The Secretary of Economy, Ildefonso Guajardo Villarreal, participated in the commemorative event "The Free Trade Agreement EU-Mexico 15 years after its signature", organized by the Mexican Council on Foreign Relations (COMEXI, by its initials in Spanish).
The Secretary of Economy, said that "in this decade and a half, it was achieved a diversified platform for attracting foreign investment; so that, today, Europe represents more than one third of the total foreign investment in the country".
However, he said that the Agreement should respond to the current situation and the conditions in the international markets, where there are new phenomena that must be addressed: the growing participation of emerging economies in the worldwide trade, the creation of value chains in different regions of the world, the growing importance of services, the high manufacturing processes and the trade diversification that Mexico and the European Union (EU) have developed.
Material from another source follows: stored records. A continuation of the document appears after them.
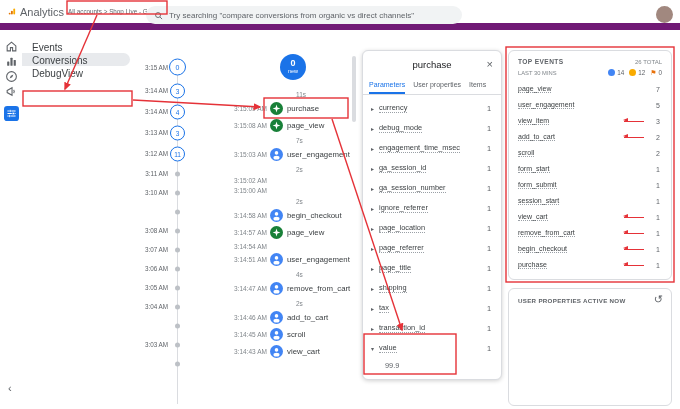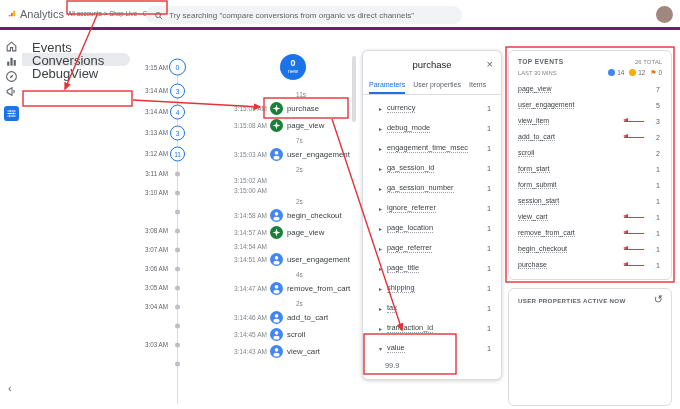--- a/index.html
+++ b/index.html
@@ -1,21 +1,21 @@
 <!DOCTYPE html>
 <html><head>
 <meta charset="utf-8">
 <style>
   * { margin:0; padding:0; box-sizing:border-box; }
   html,body { width:680px; height:409px; }
   body { font-family:"Liberation Sans", sans-serif; background:#fff; }
   .app { position:relative; width:680px; height:409px; background:#fff; overflow:hidden; }
 
   
-  .topbar { position:absolute; top:0; left:0; right:0; height:30px; background:#fff; border-bottom:3px solid #701a75; display:flex; align-items:center; z-index:5; }
+  .topbar { position:absolute; top:0; left:0; right:0; height:30px; background:#fff; border-bottom:7px solid #701a75; display:flex; align-items:center; z-index:5; }
   .logo { display:flex; align-items:center; gap:4px; padding-left:8px; width:64px; flex:none; }
   .logo svg { width:15px; height:15px; }
   .app-name { font-size:11px; color:#5f6368; }
   .acct { display:flex; flex-direction:column; justify-content:center; margin-left:4px; width:112px; flex:none; }
   .crumb { font-size:6.3px; color:#5f6368; white-space:nowrap; overflow:hidden; }
   .prop { font-size:9px; font-weight:bold; color:#202124; display:flex; align-items:center; gap:2px; cursor:pointer; }
   .prop .caret { font-size:7px; color:#5f6368; font-weight:normal; }
   .search { position:absolute; left:146px; top:6px; width:316px; height:18px; background:#f1f3f4; border-radius:9px; display:flex; align-items:center; padding:0 8px; gap:6px; cursor:text; }
   .search svg { width:9px; height:9px; flex:none; }
   .search-text { font-size:8px; color:#5f6368; white-space:nowrap; overflow:hidden; }
@@ -23,21 +23,21 @@
 
   
   .rail { position:absolute; left:0; top:30px; width:22px; bottom:0; background:#fff; padding-top:10px; }
   .rail-icon { display:block; width:13px; height:13px; margin:0 auto 2px; cursor:pointer; }
   .rail-icon svg { width:13px; height:13px; display:block; }
   .rail-icon.active { width:15px; height:15px; margin-top:8px; }
   .rail-icon.active svg { width:15px; height:15px; }
 
   
   .sidenav { position:absolute; left:22px; top:40px; width:108px; }
-  .nav-item { height:13px; display:flex; align-items:flex-start; padding-left:10px; font-size:13px; color:#3c4043; border-radius:0 7px 7px 0; cursor:pointer; white-space:nowrap; }
+  .nav-item { height:13px; display:flex; align-items:flex-end; padding-left:10px; font-size:10px; color:#3c4043; border-radius:0 7px 7px 0; cursor:pointer; white-space:nowrap; }
   .nav-item.sel { background:#e8eaed; }
   .collapse { position:absolute; left:8px; top:383px; font-size:11px; color:#5f6368; cursor:pointer; line-height:1; }
 
   
   .toolbar { position:absolute; left:136px; top:34px; width:90px; }
   .dd-label { font-size:7px; color:#5f6368; display:flex; align-items:center; gap:4px; }
   .dd-badge { width:9px; height:9px; border:1px solid #dadce0; border-radius:50%; font-size:5.5px; color:#5f6368; display:flex; align-items:center; justify-content:center; }
   .dd-select { margin-top:3px; font-size:8.5px; color:#3c4043; width:84px; display:flex; justify-content:space-between; align-items:center; cursor:pointer; }
   .dd-select .caret { font-size:7px; color:#5f6368; }
 
@@ -65,21 +65,21 @@
   .st-name { font-size:7.8px; color:#3c4043; margin-left:4px; white-space:nowrap; }
 
   
   .detail { position:absolute; left:362px; top:50px; width:140px; height:330px; background:#fff; border:1px solid #dadce0; border-radius:6px; box-shadow:0 1px 4px rgba(0,0,0,.18); z-index:4; }
   .dt-title { height:26px; display:flex; align-items:center; justify-content:center; font-size:9.5px; color:#202124; position:relative; }
   .dt-close { position:absolute; right:8px; top:50%; transform:translateY(-50%); font-size:11px; color:#5f6368; cursor:pointer; }
   .dt-tabs { height:18px; display:flex; border-bottom:1px solid #dadce0; padding:0 6px; gap:8px; }
   .tab { font-size:7px; color:#5f6368; display:flex; align-items:center; border-bottom:2px solid transparent; cursor:pointer; white-space:nowrap; }
   .tab.act { color:#1a73e8; border-bottom-color:#1a73e8; }
   .dt-rows { margin-top:3px; position:relative; }
-  .pr-row { height:20px; display:flex; align-items:center; padding:0 10px 0 8px; position:relative; cursor:pointer;margin-left:8px; }
+  .pr-row { height:20px; display:flex; align-items:center; padding:0 10px 0 8px; position:relative; cursor:pointer; }
   .pr-caret { font-size:6px; color:#5f6368; width:8px; flex:none; }
   .pr-name { font-size:7.4px; color:#3c4043; border-bottom:1px dotted #9aa0a6; white-space:nowrap; }
   .pr-count { position:absolute; right:10px; font-size:7.4px; color:#5f6368; }
   .pr-val { height:14px; font-size:7.4px; color:#5f6368; padding-left:22px; display:flex; align-items:center; }
 
   
   .topevents { position:absolute; left:508px; top:50px; width:164px; height:230px; background:#fff; border:1px solid #dadce0; border-radius:6px; padding:7px 9px; }
   .te-head { display:flex; justify-content:space-between; align-items:center; }
   .te-title { font-size:6.6px; font-weight:bold; color:#5f6368; letter-spacing:.4px; }
   .te-total { font-size:6px; color:#80868b; }

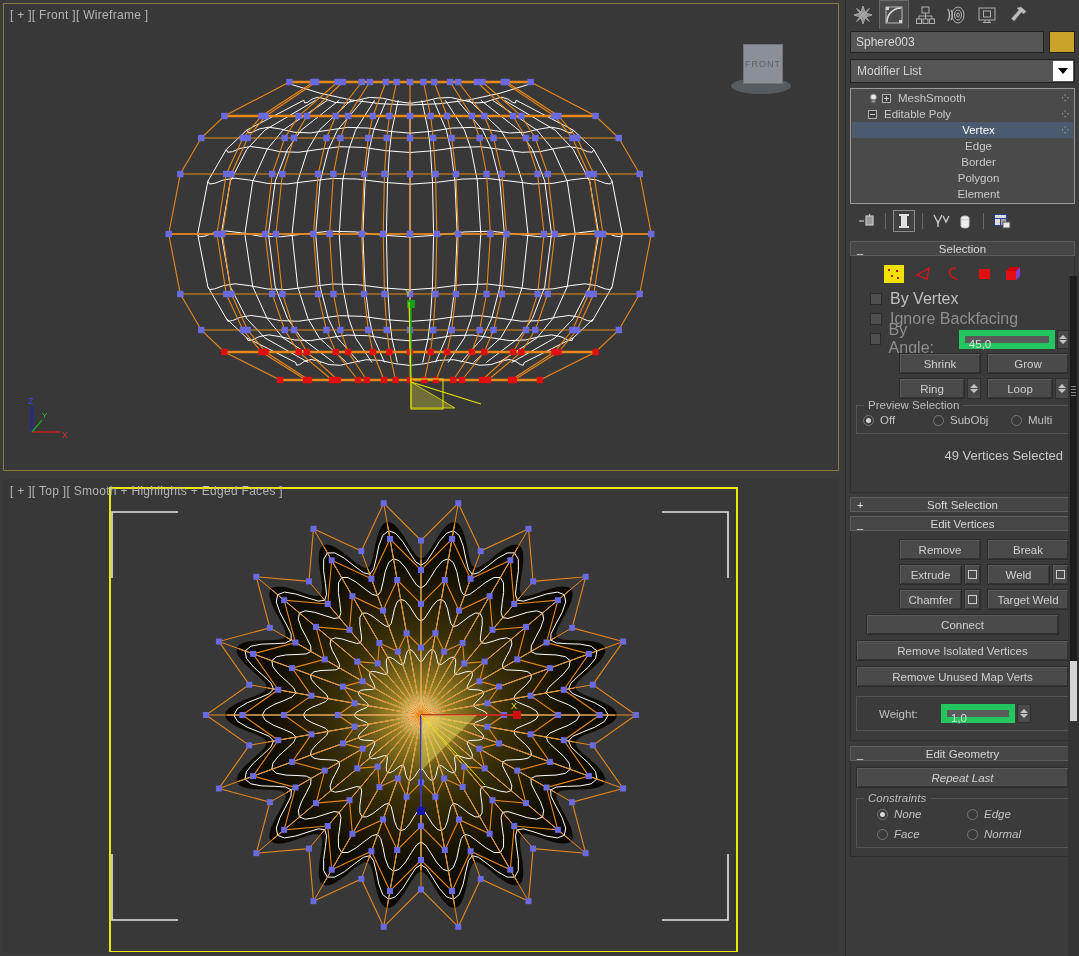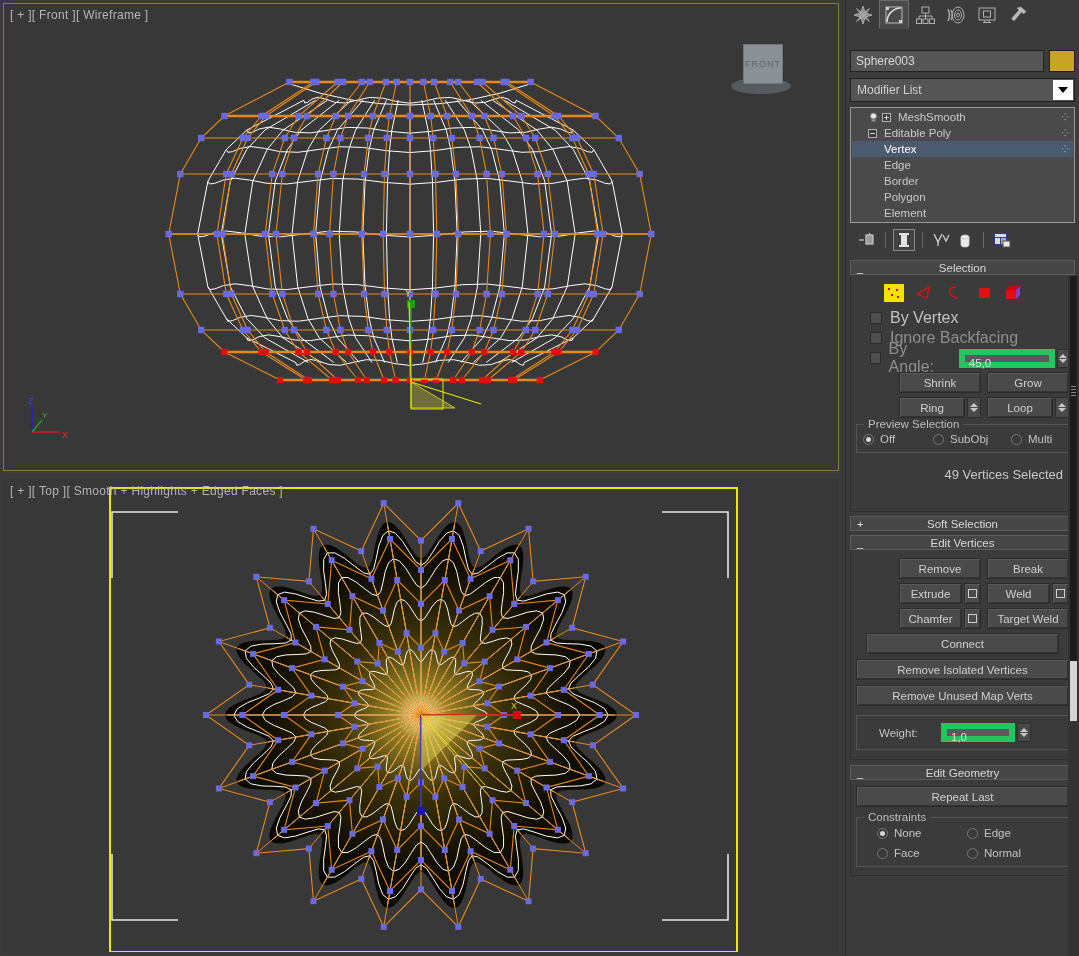--- a/index.html
+++ b/index.html
@@ -46,21 +46,21 @@
     background:#3b3b3b; border-left:1px solid #2a2a2a;
   }
   #panel-tabs { display:flex; height:30px; background:#3b3b3b; padding-left:2px; }
   .ptab {
     width:30px; height:29px; margin-right:1px;
     display:flex; align-items:center; justify-content:center;
     background:#3b3b3b; border:1px solid transparent;
   }
   .ptab.active { background:#4a4a4a; border:1px solid #6a6a6a; border-bottom-color:#4a4a4a; }
   .panel-body { padding:0 4px; }
-  .row { display:flex; align-items:center; margin-top:20px; }
+  .row { display:flex; align-items:center; margin-top:1px; }
   .name-field {
     flex:1; height:22px; background:#555555; border:1px solid #222;
     color:#d8d8d8; font-size:12px; padding:2px 5px; line-height:17px;
   }
   .color-swatch { width:26px; height:22px; margin-left:5px; background:#c9a227; border:1px solid #222; }
   .modlist {
     margin-top:6px; height:24px; background:#555555; border:1px solid #222;
     display:flex; align-items:center; position:relative;
   }
   .modlist span { padding-left:6px; font-size:12px; color:#d0d0d0; }
@@ -75,21 +75,21 @@
   .stack {
     margin-top:5px; height:116px; background:#4a4a4a;
     border:1px solid #9a9a9a; padding:1px; position:relative; overflow:hidden;
   }
   .stack-item {
     height:16px; display:flex; align-items:center; font-size:11.5px;
     color:#c9c9c9; padding-left:16px; position:relative; white-space:nowrap;
   }
   .stack-item.selected { background:#4c5a70; color:#ffffff; }
   .stack-item .lbl { padding-left:2px; }
-  .stack-item.child { padding-left:30px; }
+  .stack-item.child { padding-left:30px;justify-content:center; }
   .sq {
     display:inline-block; width:9px; height:9px; border:1px solid #b0b0b0;
     position:relative; margin-right:5px; background:#3b3b3b;
   }
   .sq::before { content:""; position:absolute; left:1px; top:3px; width:5px; height:1px; background:#d0d0d0; }
   .sq.plus::after { content:""; position:absolute; left:3px; top:1px; width:1px; height:5px; background:#d0d0d0; }
   .bulb { width:11px; height:11px; margin-right:3px; }
   .dots { position:absolute; right:3px; top:1px; color:#cfcfcf; font-size:9px; letter-spacing:1px; }
   .stack-tools { display:flex; align-items:center; height:28px; margin-top:3px; padding-left:6px; gap:2px; }
   .stool { width:22px;height:22px; display:flex;align-items:center;justify-content:center; }
@@ -1016,21 +1016,21 @@
           </div>
         </div>
       </div>
     </div>
 
     <div class="rollout" style="margin-top:5px;">
       <div class="rollout-title">
         <span class="pm">_</span>
         <span>Edit Geometry</span>
       </div>
-      <div class="rollout-body" style="padding:6px 5px 8px;">
+      <div class="rollout-body" style="padding:6px 5px 8px;font-style:italic;">
         <div>
           <div class="btn">Repeat Last</div>
         </div>
         <div class="groupbox" style="margin-top:10px; padding:9px 6px 7px;">
           <div class="gtitle">Constraints</div>
           <div style="display:flex;">
             <div class="radio-row" style="width:104px; padding-left:14px;">
               <div class="radio on"></div>
               <div class="t">None</div>
             </div>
Another argument that the Secretary Ildefonso Guajardo pointed out, to renegotiate the Agreement are the negotiations that the EU recently concluded with Canada and those are currently opened with the United States, which will help to obtain a convergence in the trade regimes on both sides of the Atlantic.
He stressed that a fundamental element in this exercise of modernizing the EU-Mexico Free Trade Agreement is the personal interest and leadership of President Enrique Peña Nieto, who has developed an excellent relationship with several European leaders, which has been vital for negotiating the Joint Vision Report, where the terms of reference of the negotiation were established.
The Head of the Secretariat of Economy agreed with his EU counterpart, Cecilia Malmström, to work so the negotiations for the modernization of the Agreement begin in early 2016.
Under this Agreement, Mexico and the EU multiplied their bilateral trade by three. The European Union has positioned itself as the third largest trading partner of Mexico in the world.
Mexican exports to this region grew from only 5.5 billion dollars in 1999, exporting over 20 billion dollars in 2014; that is to say, they were quadrupled in just 15 years. In the same period, imports from the EU tripled to reach 44.5 billion dollars in 2014. For the European Union, they represent a quarter (25.2%) of its exports to Latin America.